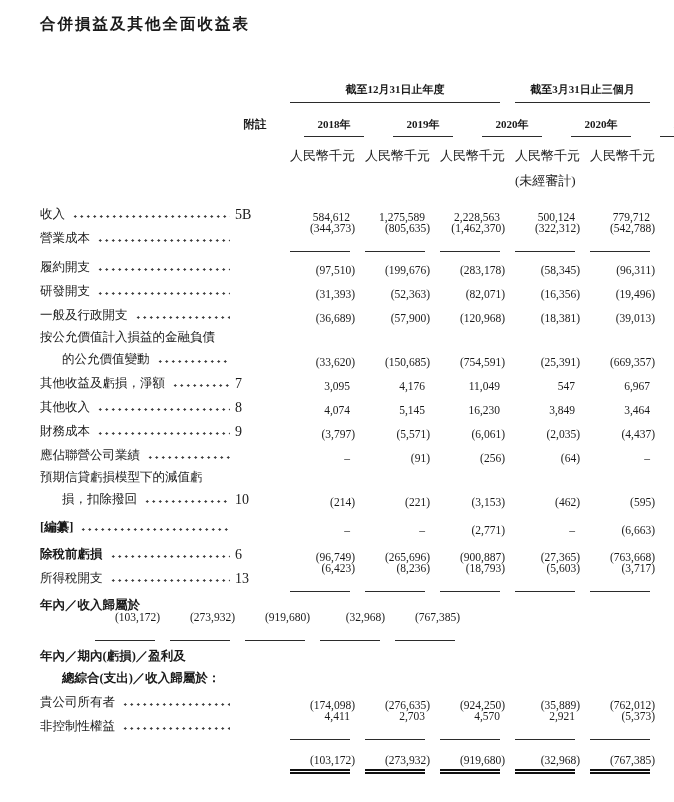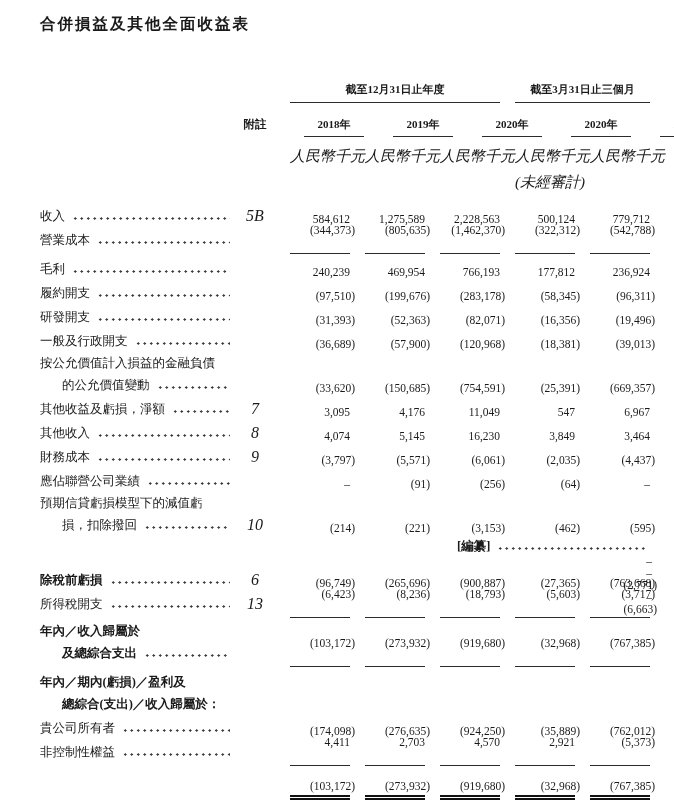--- a/index.html
+++ b/index.html
@@ -45,7 +45,7 @@
   .unaudited-row { margin-top:7px; }
   .ucell {
     margin-left:15px; width:60px; text-align:left;
-    font-style:italic; font-size:15px; flex:0 0 auto; white-space:nowrap;
+    font-size:13px; flex:0 0 auto; white-space:nowrap;
   }
 
   

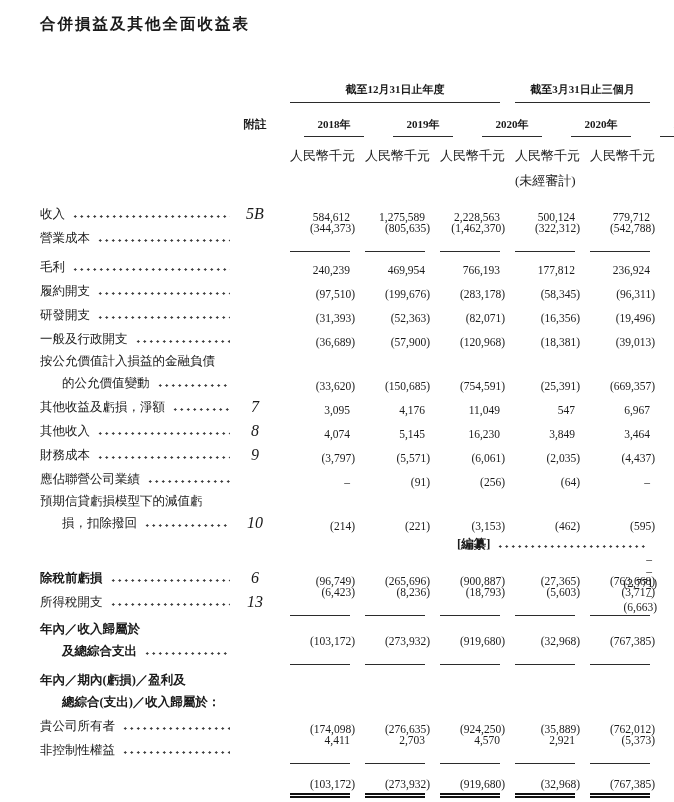--- a/index.html
+++ b/index.html
@@ -71,8 +71,8 @@
     background-position:left center;
   }
   .note {
-    width:40px; flex:0 0 auto; text-align:center;
-    font-size:16px; white-space:nowrap;font-style:italic;
+    width:40px; flex:0 0 auto; text-align:left;
+    font-size:14px; white-space:nowrap;
   }
   .cell {
     margin-left:15px; width:60px; flex:0 0 auto;

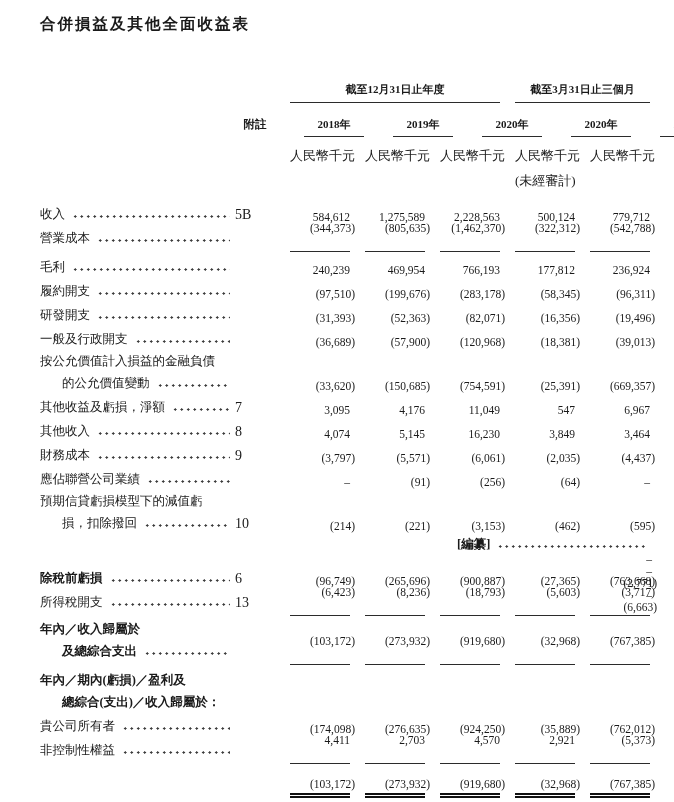--- a/index.html
+++ b/index.html
@@ -177,28 +177,6 @@
         </div>
         <div class="row">
           <div class="label">
-            <span class="label-text">毛利</span>
-            <span class="leader"></span>
-          </div>
-          <div class="note"></div>
-          <div class="cell">
-            <span class="val">240,239</span>
-          </div>
-          <div class="cell">
-            <span class="val">469,954</span>
-          </div>
-          <div class="cell">
-            <span class="val">766,193</span>
-          </div>
-          <div class="cell">
-            <span class="val">177,812</span>
-          </div>
-          <div class="cell">
-            <span class="val">236,924</span>
-          </div>
-        </div>
-        <div class="row">
-          <div class="label">
             <span class="label-text">履約開支</span>
             <span class="leader"></span>
           </div>

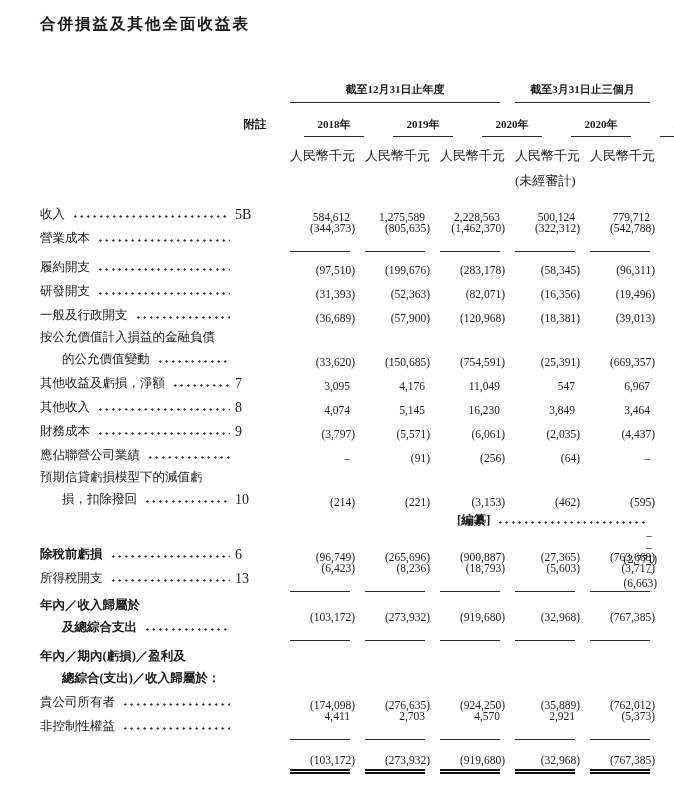--- a/index.html
+++ b/index.html
@@ -385,7 +385,7 @@
             <span class="val paren">(595)</span>
           </div>
         </div>
-        <div class="row bold" style="margin-top: 4px; flex-direction: column;">
+        <div class="row bold" style="margin-top: 4px;">
           <div class="label">
             <span class="label-text">[編纂]</span>
             <span class="leader"></span>

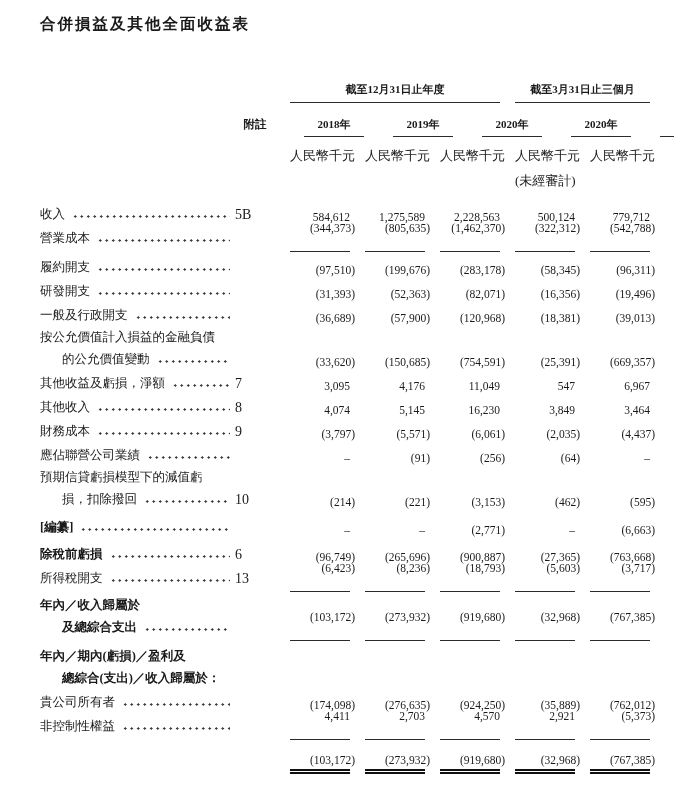--- a/index.html
+++ b/index.html
@@ -458,10 +458,6 @@
           <div class="note"></div>
         </div>
         <div class="row compact ul bold">
-          <div class="label indent">
-            <span class="label-text">及總綜合支出</span>
-            <span class="leader"></span>
-          </div>
           <div class="note"></div>
           <div class="cell">
             <span class="val paren">(103,172)</span>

----

■ **BRIEF**
Could you repeat all of the entries exactly, without the pictures?

■ **ANSWER TO THIS PROBLEM**
--- a/index.html
+++ b/index.html
@@ -45,7 +45,7 @@
   .unaudited-row { margin-top:7px; }
   .ucell {
     margin-left:15px; width:60px; text-align:left;
-    font-style:italic; font-size:15px; flex:0 0 auto; white-space:nowrap;
+    font-size:13px; flex:0 0 auto; white-space:nowrap;
   }
 
   

--- a/index.html
+++ b/index.html
@@ -71,8 +71,8 @@
     background-position:left center;
   }
   .note {
-    width:40px; flex:0 0 auto; text-align:center;
-    font-size:16px; white-space:nowrap;font-style:italic;
+    width:40px; flex:0 0 auto; text-align:left;
+    font-size:14px; white-space:nowrap;
   }
   .cell {
     margin-left:15px; width:60px; flex:0 0 auto;

--- a/index.html
+++ b/index.html
@@ -177,28 +177,6 @@
         </div>
         <div class="row">
           <div class="label">
-            <span class="label-text">毛利</span>
-            <span class="leader"></span>
-          </div>
-          <div class="note"></div>
-          <div class="cell">
-            <span class="val">240,239</span>
-          </div>
-          <div class="cell">
-            <span class="val">469,954</span>
-          </div>
-          <div class="cell">
-            <span class="val">766,193</span>
-          </div>
-          <div class="cell">
-            <span class="val">177,812</span>
-          </div>
-          <div class="cell">
-            <span class="val">236,924</span>
-          </div>
-        </div>
-        <div class="row">
-          <div class="label">
             <span class="label-text">履約開支</span>
             <span class="leader"></span>
           </div>

--- a/index.html
+++ b/index.html
@@ -385,7 +385,7 @@
             <span class="val paren">(595)</span>
           </div>
         </div>
-        <div class="row bold" style="margin-top: 4px; flex-direction: column;">
+        <div class="row bold" style="margin-top: 4px;">
           <div class="label">
             <span class="label-text">[編纂]</span>
             <span class="leader"></span>

--- a/index.html
+++ b/index.html
@@ -458,10 +458,6 @@
           <div class="note"></div>
         </div>
         <div class="row compact ul bold">
-          <div class="label indent">
-            <span class="label-text">及總綜合支出</span>
-            <span class="leader"></span>
-          </div>
           <div class="note"></div>
           <div class="cell">
             <span class="val paren">(103,172)</span>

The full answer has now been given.